SkaterXL launched on Xbox One and PS4 last week, on July 28th. The game’s road to launch has been long, with an Early Access period on PC (where the game initially launched in December 2018). The game was put together by a very small team at Easy Day Studios, so given the complexity of this game, the long wait was to be expected. There were high expectations from the hungry community that surrounds skateboarding games, so it has a lot to live up to.
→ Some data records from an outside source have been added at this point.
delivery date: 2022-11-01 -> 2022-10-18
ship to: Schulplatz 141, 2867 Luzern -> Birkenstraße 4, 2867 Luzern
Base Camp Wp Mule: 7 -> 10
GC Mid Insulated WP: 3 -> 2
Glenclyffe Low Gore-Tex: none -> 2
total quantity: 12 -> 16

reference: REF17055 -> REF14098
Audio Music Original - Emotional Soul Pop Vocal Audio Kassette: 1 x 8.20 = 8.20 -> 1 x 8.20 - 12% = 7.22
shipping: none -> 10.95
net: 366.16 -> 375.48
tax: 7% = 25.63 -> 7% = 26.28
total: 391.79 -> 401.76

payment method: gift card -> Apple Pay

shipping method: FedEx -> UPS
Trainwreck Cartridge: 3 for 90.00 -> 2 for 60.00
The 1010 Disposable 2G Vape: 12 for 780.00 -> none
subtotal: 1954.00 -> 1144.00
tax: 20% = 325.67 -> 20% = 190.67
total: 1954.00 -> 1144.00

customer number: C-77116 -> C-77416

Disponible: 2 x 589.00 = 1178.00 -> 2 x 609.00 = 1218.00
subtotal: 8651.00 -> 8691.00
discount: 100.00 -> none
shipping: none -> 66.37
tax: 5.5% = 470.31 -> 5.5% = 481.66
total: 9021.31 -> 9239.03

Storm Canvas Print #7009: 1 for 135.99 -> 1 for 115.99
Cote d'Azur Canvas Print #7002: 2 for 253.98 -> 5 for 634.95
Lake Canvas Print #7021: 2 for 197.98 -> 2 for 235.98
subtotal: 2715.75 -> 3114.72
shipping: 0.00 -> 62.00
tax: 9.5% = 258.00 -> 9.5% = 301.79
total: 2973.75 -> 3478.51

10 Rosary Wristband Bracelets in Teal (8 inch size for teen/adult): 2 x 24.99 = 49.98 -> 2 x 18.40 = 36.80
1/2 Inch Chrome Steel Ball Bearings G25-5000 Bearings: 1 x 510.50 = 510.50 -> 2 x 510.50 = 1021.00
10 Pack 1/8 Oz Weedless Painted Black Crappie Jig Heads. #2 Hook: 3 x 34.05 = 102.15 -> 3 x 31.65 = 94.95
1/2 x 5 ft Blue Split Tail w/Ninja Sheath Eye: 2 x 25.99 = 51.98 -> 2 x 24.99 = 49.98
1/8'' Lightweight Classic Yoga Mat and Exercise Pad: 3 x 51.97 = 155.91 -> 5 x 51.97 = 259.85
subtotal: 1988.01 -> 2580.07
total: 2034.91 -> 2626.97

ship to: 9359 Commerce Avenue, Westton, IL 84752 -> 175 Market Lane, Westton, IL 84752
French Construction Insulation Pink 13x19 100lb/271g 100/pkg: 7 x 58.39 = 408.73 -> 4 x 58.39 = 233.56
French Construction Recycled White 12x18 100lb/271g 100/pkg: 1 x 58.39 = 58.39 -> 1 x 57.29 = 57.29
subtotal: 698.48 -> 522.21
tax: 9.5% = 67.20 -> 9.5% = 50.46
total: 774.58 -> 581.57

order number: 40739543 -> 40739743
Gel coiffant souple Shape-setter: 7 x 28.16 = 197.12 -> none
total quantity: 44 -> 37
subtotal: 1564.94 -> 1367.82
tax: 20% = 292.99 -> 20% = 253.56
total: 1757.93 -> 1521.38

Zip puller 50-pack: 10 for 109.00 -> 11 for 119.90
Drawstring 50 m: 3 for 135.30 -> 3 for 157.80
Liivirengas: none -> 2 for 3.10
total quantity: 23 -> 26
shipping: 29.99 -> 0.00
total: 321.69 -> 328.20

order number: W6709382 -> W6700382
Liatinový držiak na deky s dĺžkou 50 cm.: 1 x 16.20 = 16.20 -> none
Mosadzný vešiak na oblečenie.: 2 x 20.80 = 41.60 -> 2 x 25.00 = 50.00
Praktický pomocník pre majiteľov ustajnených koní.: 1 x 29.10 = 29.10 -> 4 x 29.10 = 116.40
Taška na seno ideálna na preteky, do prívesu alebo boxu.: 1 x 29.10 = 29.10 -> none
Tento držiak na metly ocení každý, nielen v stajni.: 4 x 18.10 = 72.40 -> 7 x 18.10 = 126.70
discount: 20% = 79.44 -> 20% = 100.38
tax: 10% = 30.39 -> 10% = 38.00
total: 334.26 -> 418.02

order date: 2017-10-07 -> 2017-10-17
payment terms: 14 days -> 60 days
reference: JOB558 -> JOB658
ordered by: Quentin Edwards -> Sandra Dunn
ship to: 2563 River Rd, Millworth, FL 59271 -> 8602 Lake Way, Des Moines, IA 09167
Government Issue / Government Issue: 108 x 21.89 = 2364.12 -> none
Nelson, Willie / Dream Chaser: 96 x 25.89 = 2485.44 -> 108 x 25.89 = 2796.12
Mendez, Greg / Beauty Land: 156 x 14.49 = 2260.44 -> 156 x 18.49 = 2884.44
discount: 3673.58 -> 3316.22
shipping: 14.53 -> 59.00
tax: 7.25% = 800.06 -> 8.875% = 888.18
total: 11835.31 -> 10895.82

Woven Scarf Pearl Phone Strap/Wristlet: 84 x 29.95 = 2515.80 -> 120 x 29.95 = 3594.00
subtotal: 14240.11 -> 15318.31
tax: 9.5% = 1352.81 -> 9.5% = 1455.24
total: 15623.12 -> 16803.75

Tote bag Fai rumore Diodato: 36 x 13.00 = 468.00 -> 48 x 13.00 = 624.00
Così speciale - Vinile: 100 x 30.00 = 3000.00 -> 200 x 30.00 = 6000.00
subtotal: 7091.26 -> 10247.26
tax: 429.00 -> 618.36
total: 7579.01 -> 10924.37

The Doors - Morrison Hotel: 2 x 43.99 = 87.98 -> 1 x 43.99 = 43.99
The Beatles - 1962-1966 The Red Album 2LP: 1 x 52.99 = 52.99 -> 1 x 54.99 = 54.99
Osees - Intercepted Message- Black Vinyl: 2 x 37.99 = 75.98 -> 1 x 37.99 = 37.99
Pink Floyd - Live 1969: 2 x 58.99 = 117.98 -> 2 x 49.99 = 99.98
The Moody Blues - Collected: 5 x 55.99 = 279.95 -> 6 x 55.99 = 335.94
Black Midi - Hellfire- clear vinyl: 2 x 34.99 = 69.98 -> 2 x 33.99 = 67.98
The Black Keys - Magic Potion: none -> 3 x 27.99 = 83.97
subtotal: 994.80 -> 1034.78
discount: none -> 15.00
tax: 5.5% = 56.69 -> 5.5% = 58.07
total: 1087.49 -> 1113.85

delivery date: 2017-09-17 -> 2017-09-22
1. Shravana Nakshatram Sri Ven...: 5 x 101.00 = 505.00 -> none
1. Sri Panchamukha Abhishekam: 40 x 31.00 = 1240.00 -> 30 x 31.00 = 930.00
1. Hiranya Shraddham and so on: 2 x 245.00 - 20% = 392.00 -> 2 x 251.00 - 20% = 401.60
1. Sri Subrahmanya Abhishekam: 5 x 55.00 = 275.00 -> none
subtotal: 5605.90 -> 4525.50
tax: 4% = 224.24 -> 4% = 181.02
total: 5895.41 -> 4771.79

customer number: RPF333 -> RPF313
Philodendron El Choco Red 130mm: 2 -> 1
Reviewed on Xbox One and PC

First things first: we can’t discuss SkaterXL without mentioning Session. There are so many similarities between both games. Both games claim to be skateboarding simulators. Both use the left and right sticks as left and right feet. Both use triggers to turn. Both aim to recreate a golden triangle of American spots from major cities (although from complete opposite coasts of the US). Both have drafted in real pros and brands to help bolster their authenticity. There is just no getting away from the comparisons here.

What I will say, is that my initial assessment of both games, which pegged Session as potentially being the better game, was wrong. I know it’s too early to say, with Session still in early access and a far way off of Version 1.0 (which SkaterXL is obviously now at), but the directions of the two games, although similar, also offer many differences. SkaterXL’s path, in context, plays, looks and feels better. 

SkaterXL is a much more forgiving and accessible experience all up. Developers Easy Day Studios aren’t slaves to the super realistic control scheme, in the same way Session developers Crea-ture Studios are. The ability to steer your board with the left and right stick as a safety net for anyone with muscle memory stuck on Skate3 mode is a really nice touch.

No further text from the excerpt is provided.